**Material for this exercise:**
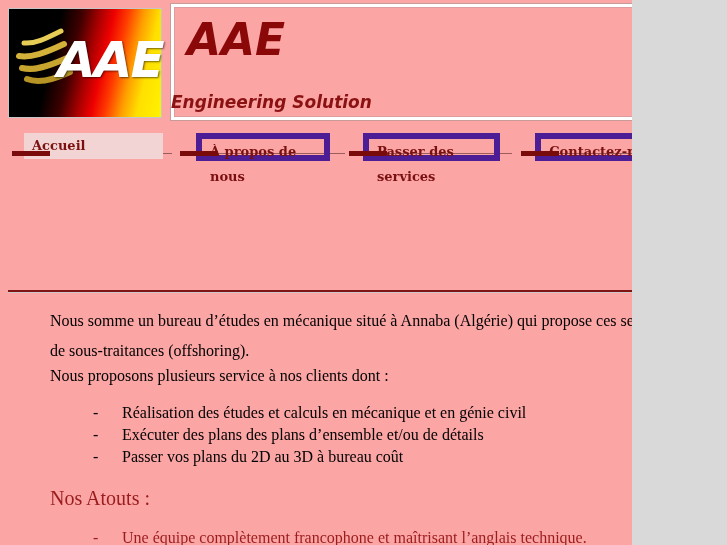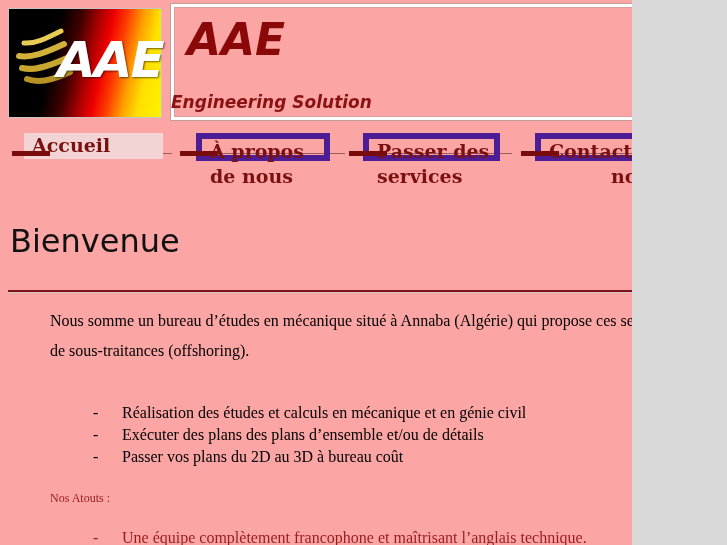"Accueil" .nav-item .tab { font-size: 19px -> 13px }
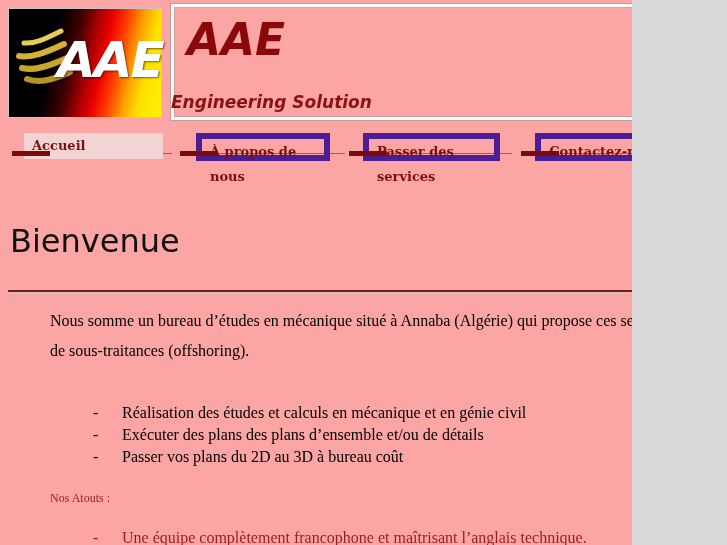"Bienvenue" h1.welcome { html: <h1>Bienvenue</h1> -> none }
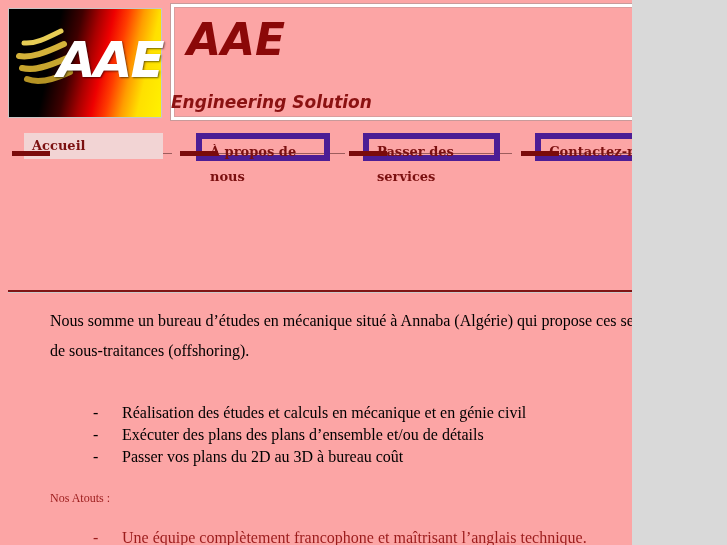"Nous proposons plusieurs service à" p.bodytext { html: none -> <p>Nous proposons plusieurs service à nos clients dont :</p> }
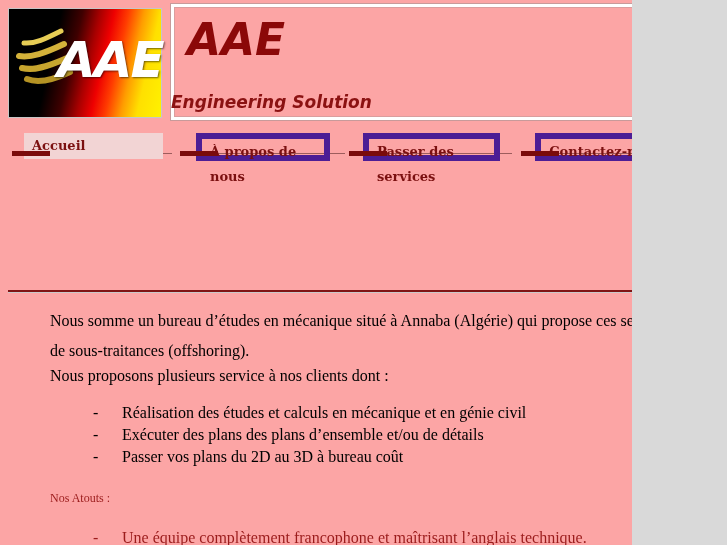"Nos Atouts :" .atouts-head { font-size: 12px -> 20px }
...
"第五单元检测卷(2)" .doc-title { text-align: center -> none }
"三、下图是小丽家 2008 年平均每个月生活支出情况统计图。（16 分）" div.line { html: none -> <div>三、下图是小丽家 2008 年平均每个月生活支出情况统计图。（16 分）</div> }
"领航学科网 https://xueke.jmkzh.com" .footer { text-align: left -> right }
* * *
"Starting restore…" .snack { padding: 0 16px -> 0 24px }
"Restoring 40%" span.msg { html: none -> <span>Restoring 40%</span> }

**Instructions for the task:** Where does the word "align" occur in the data? Copy every line that has it.

**Response below:**
"第五单元检测卷(2)" .doc-title { text-align: center -> none }
"领航学科网 https://xueke.jmkzh.com" .footer { text-align: left -> right }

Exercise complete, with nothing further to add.